GOAL OF THE EXERCISE: Write all entries out exactly, images excluded.
==== DATA FOR REVIEW ====
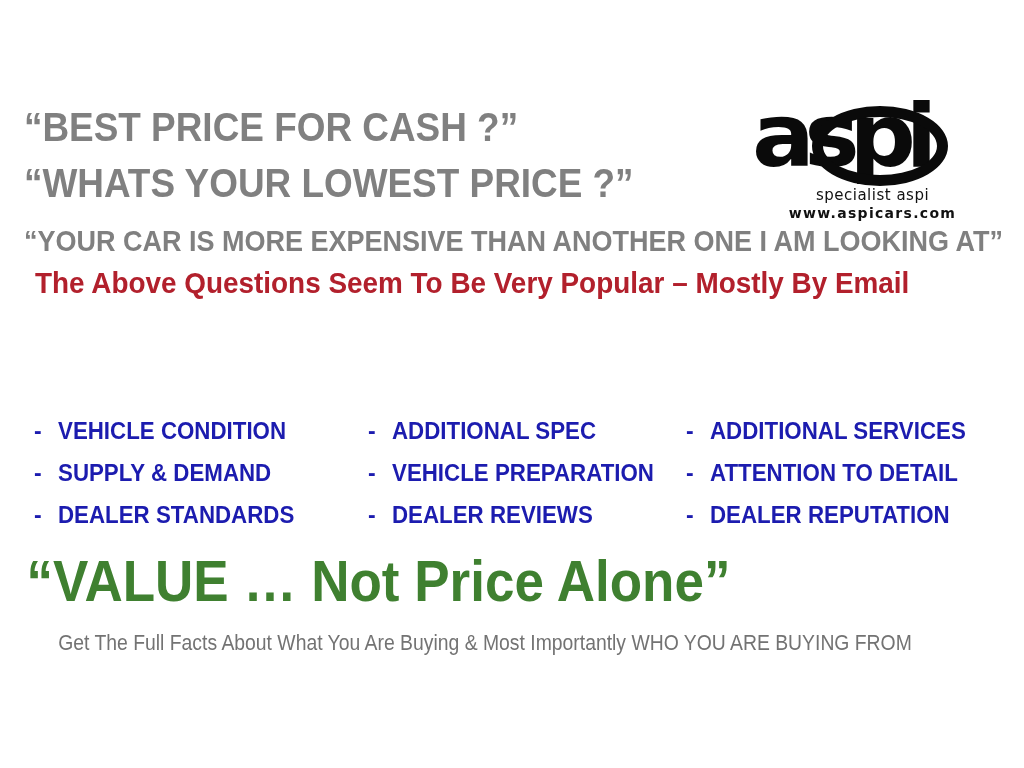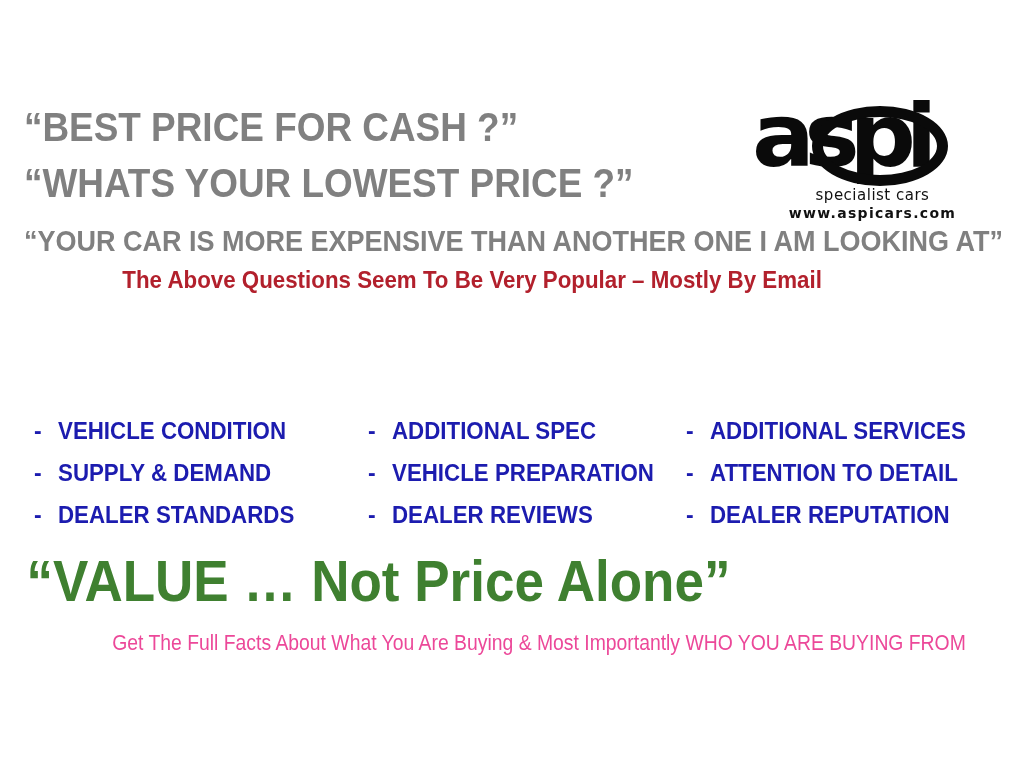--- a/index.html
+++ b/index.html
@@ -238,7 +238,7 @@
       <div class="logo-wordmark">aspi</div>
       <div class="logo-ellipse"></div>
     </div>
-    <div class="logo-sub">specialist cars</div>
+    <div class="logo-sub">specialist aspi</div>
     <div class="logo-url">www.aspicars.com</div>
   </div>
 

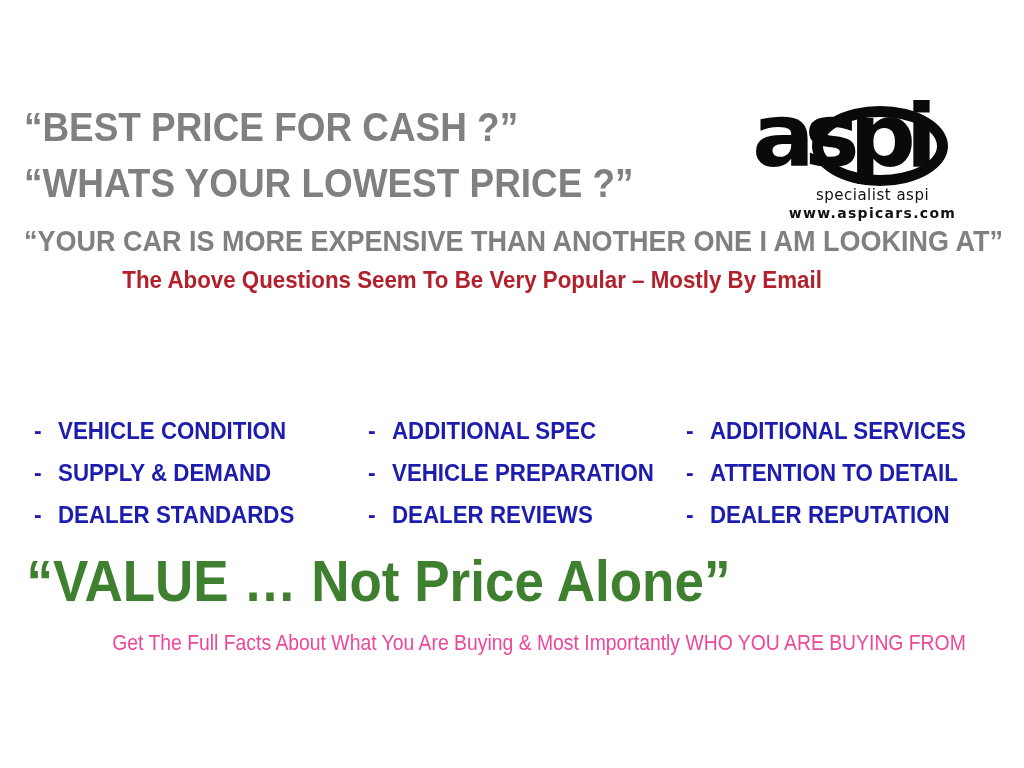--- a/index.html
+++ b/index.html
@@ -123,7 +123,7 @@
     color: #b2202c;
     font-family: "Liberation Sans", sans-serif;
     font-weight: bold;
-    font-size: 24px;
+    font-size: 30px;
     white-space: nowrap;
   }
   .red-line span {

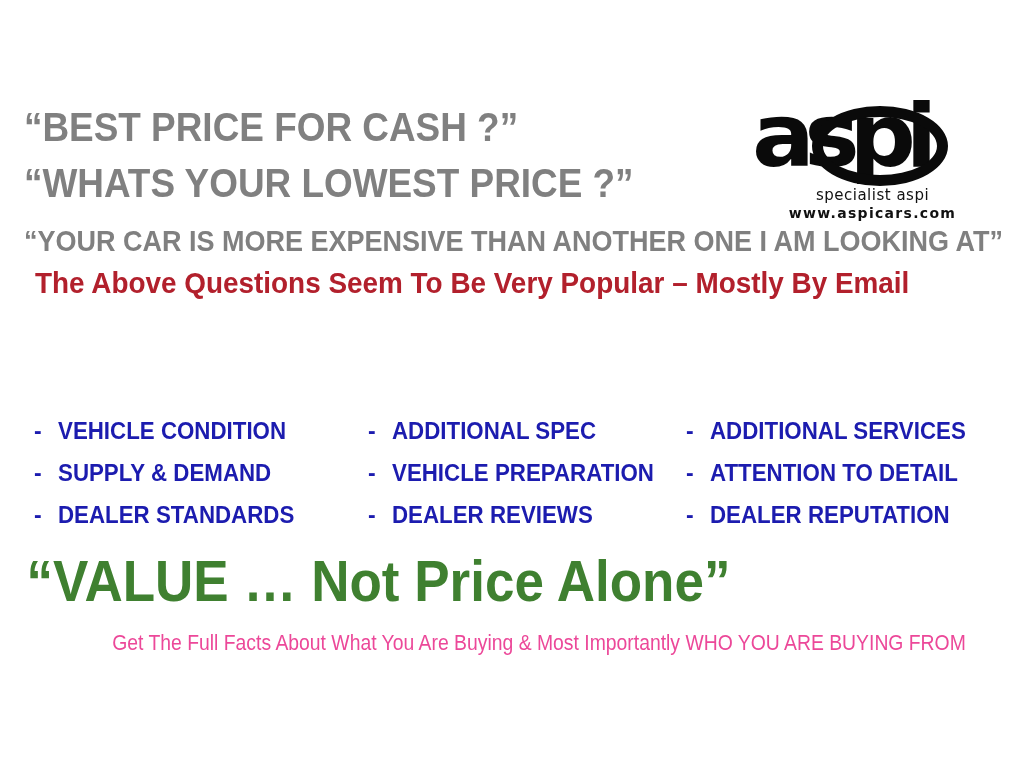--- a/index.html
+++ b/index.html
@@ -216,8 +216,8 @@
     left: 0;
     top: 630px;
     width: 1024px;
-    text-align: right;
-    color: #ec4899;
+    text-align: left;
+    color: #737373;
     font-family: "Liberation Sans", sans-serif;
     font-weight: normal;
     font-size: 22px;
====
WRITTEN SOLUTION:
--- a/index.html
+++ b/index.html
@@ -238,7 +238,7 @@
       <div class="logo-wordmark">aspi</div>
       <div class="logo-ellipse"></div>
     </div>
-    <div class="logo-sub">specialist cars</div>
+    <div class="logo-sub">specialist aspi</div>
     <div class="logo-url">www.aspicars.com</div>
   </div>
 

--- a/index.html
+++ b/index.html
@@ -123,7 +123,7 @@
     color: #b2202c;
     font-family: "Liberation Sans", sans-serif;
     font-weight: bold;
-    font-size: 24px;
+    font-size: 30px;
     white-space: nowrap;
   }
   .red-line span {

--- a/index.html
+++ b/index.html
@@ -216,8 +216,8 @@
     left: 0;
     top: 630px;
     width: 1024px;
-    text-align: right;
-    color: #ec4899;
+    text-align: left;
+    color: #737373;
     font-family: "Liberation Sans", sans-serif;
     font-weight: normal;
     font-size: 22px;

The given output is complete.